Генрик Сенкевич - На маяке
Не сознавая, что делает, он отдал весь свой ужин птицам, которые с криком накинулись на еду, а сам опять взялся за книгу. Солнце уже проплыло над садами и девственными лесами Панамы и, медленно опустившись за перешеек, клонилось к другому океану, но и Атлантический еще сверкал, играя яркими красками; было совсем светло, и Скавинский продолжал читать:
Позволь душе моей перелететь отсюда
К лесам задумчивым, к зеленым луговинам...
Внезапно наступившие сумерки стерли буквы на белой странице. Старик откинул голову и, прислонясь к скале, закрыл глаза. И тогда та, чей "чудотворный лик сияет в Острой Браме", перенесла его душу "к лесам задумчивым, к зеленым луговинам". В небе еще пламенели багряные и золотые полосы, и, озаренный их светом, он унесся в родные поля.
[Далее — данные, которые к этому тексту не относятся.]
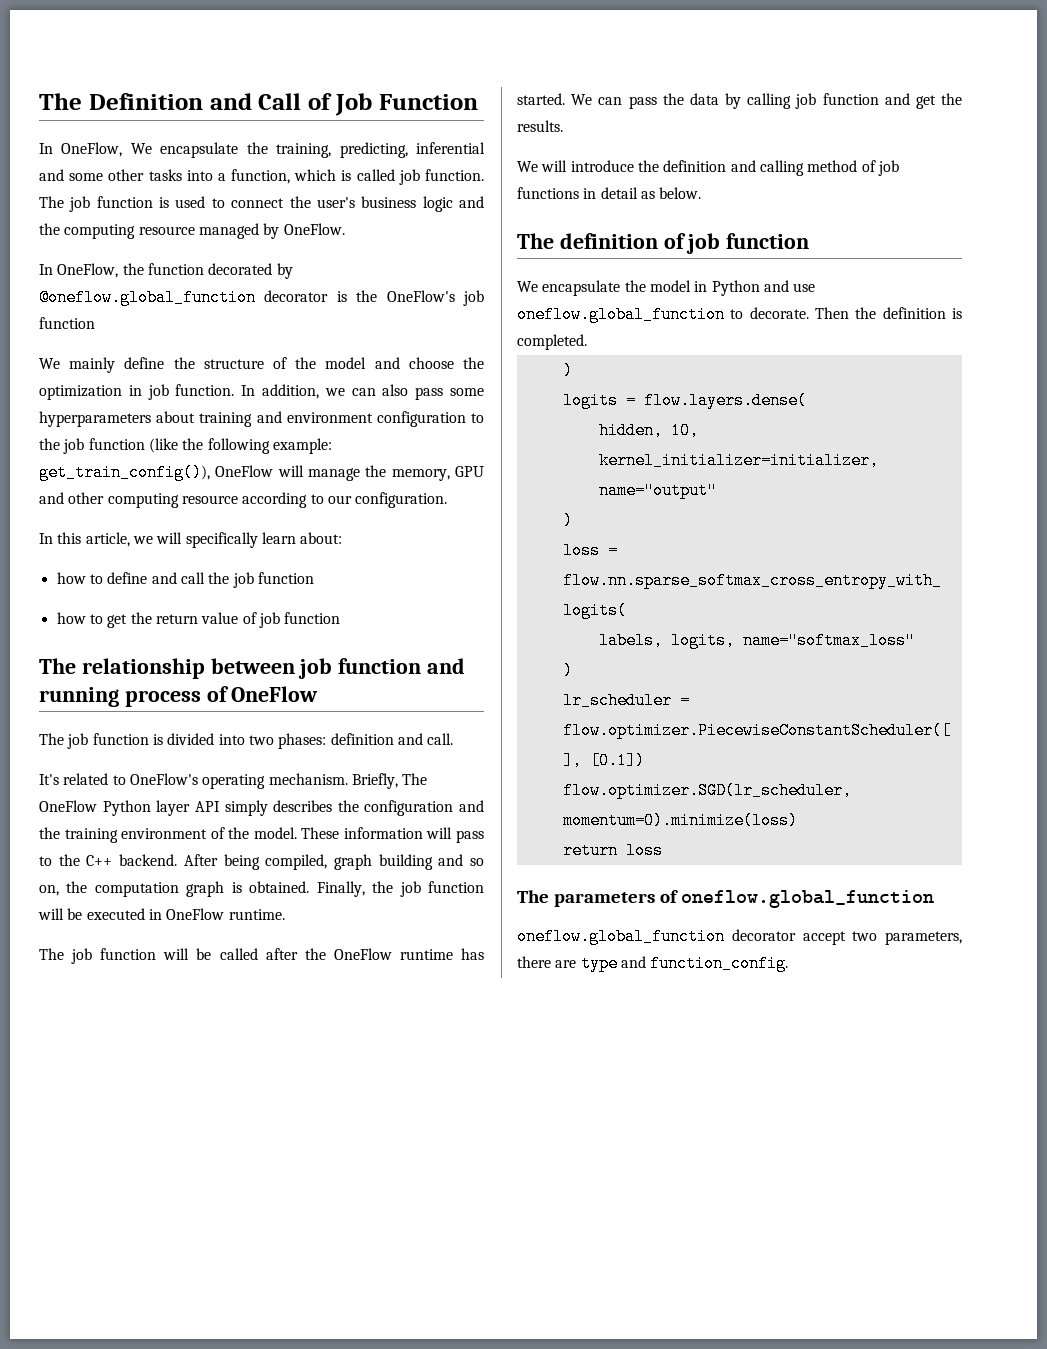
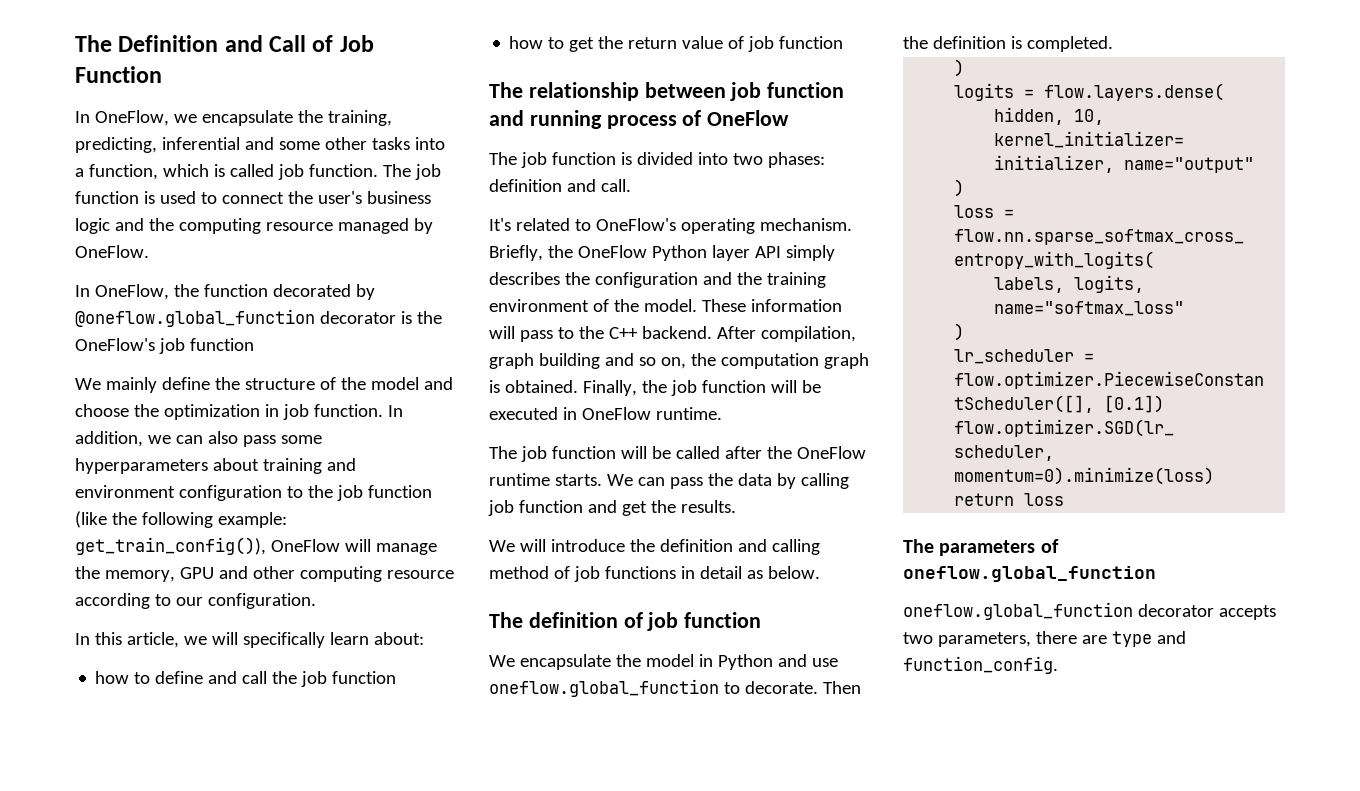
[130,143,152,154] We -> [173,114,197,123] we
[402,773,428,785] The -> [547,245,573,258] the
[223,854,328,870] being compiled, -> [760,326,856,342] compilation,
[461,948,485,960] [517,93,565,105] has started. -> [554,474,602,486] starts.
[802,931,846,945] accept -> [1218,605,1276,620] accepts

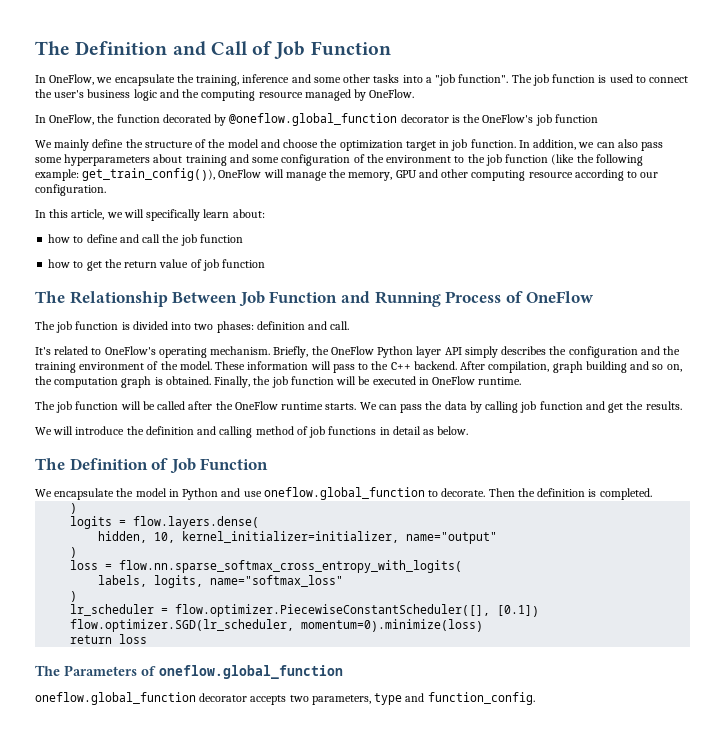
[75,137,240,153] predicting, inferential -> [242,74,290,83] inference
[88,164,378,180] function, which is called job function. -> [435,74,509,86] "job function".
(260, 412) none -> [405,141,436,151] target
[75,485,282,501] environment configuration -> [252,154,452,166] some configuration of the environment
[528,82,845,101] [489,110,677,129] relationship between job function and running process -> [69,291,502,307] Relationship Between Job Function and Running Process
[528,612,762,631] definition of job function -> [69,458,269,474] Definition of Job Function
[939,540,1036,556] parameters -> [64,665,137,676] Parameters
[1035,631,1107,644] there are -> (371, 700) none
В ушах его зашумели сосновые леса, зажурчали родные реки. Он видит все, как было. Все спрашивает его: "Ты помнишь?" О да, он помнит! Да он и видит - широкие поля, межи, луга, леса и деревушки. Уже ночь. Обычно в эту пору его маяк уже освещал морскую пучину - но теперь Скавинский в родной деревне. Опустив голову на грудь, старик спит. Перед глазами его быстро и беспорядочно проносятся образы прошлого. Он не видит родного дома - его уничтожила война, не видит ни отца, ни матери, потому что они умерли, когда он был ребенком, но вот его деревня - кажется, он только вчера ее покинул: ряд изб, огни в окнах, плотина, мельница, два пруда, в которых всю ночь напролет квакают лягушки... Однажды ночью он в своей деревне стоял на дозоре; теперь воспоминание об этой ночи внезапно встает перед ним в веренице видений. Он снова улан и стоит на часах; вдали светится корчма ярко горящими глазами, и шумит, и поет, и гудит в ночной тишине - топот, звуки скрипок и контрабаса, крики: "У-га! У-га!" Это уланы пляшут, высекая подковами огонь, а ему одному на коне так скучно. Часы лениво тянутся, наконец свет гаснет, куда ни кинешь взгляд - туман, густой туман: видно, это с лугов поднимаются испарения, застилая весь мир белой пеленой. Будто океан. Но нет, это луга: скоро в темноте затрещит дергач, и закричит выпь в камышах. Ночь тиха и прохладна, настоящая польская ночь! Вдалеке без ветра шумит сосновый бор... словно море. Вскоре на востоке покажется светлая полоса, вот уже и петухи поют за плетнями, перекликаются друг с дружкой из хаты в хату. А вот журавли кричат в вышине Улан чувствует себя бодрым и здоровым. Что это товарищи говорили о завтрашней битве? Ну что ж! И он пойдет, как пойдут с боевыми криками другие, в плеске знамен. Молодая кровь играет в жилах, хоть ее холодит ночной ветер. Но вот и рассвет, уже рассвет! Ночь бледнеет; из мрака мало-помалу выступают леса, ряды изб, мельница, тополя. Журавли колодцев скрипят, как жестяной флажок на маяке. Как прекрасна эта любимая земля в розовом сиянии зари! О родная, родная!
Тише! Бдительный часовой слышит, как кто-то приближается. Наверно, идут проверять посты.
Вдруг над Скавинским раздается чей-то голос:
- Эй, старик! Вставайте. Что это с вами?
Старик открывает глаза и с удивлением смотрит: над ним склонился какой-то человек. Обрывки сновидений борются в нем с действительностью. Наконец, видения бледнеют и исчезают. Пред ним стоит портовый стражник Джонс.
- Что с вами? - спрашивает Джонс. - Вы больны?
- Нет.
- Вы не зажгли фонарь и будете отстранены от должности. Судно из Сан-Жеромо село на мель; к счастью, никто не утонул, а то бы вас отдали под суд. Садитесь со мной в лодку, остальное узнаете в консульстве.
Старик побледнел: действительно, в эту ночь он не зажег фонаря.
Спустя несколько дней Скавинский был уже на палубе парохода, направлявшегося из Аспинваля в Нью-Йорк. Бедняга потерял место. Снова ему предстояли скитания, снова ветер сорвал этот лист, чтобы вволю натешиться над ним, гоня неведомо куда - по морям и материкам. За эти несколько дней он сразу осунулся и сгорбился, только глаза его ярко блестели.
В новый жизненный путь Скавинский нес на груди свою книгу и время от времени прижимал ее рукой, как бы опасаясь, чтобы и она у него не пропала.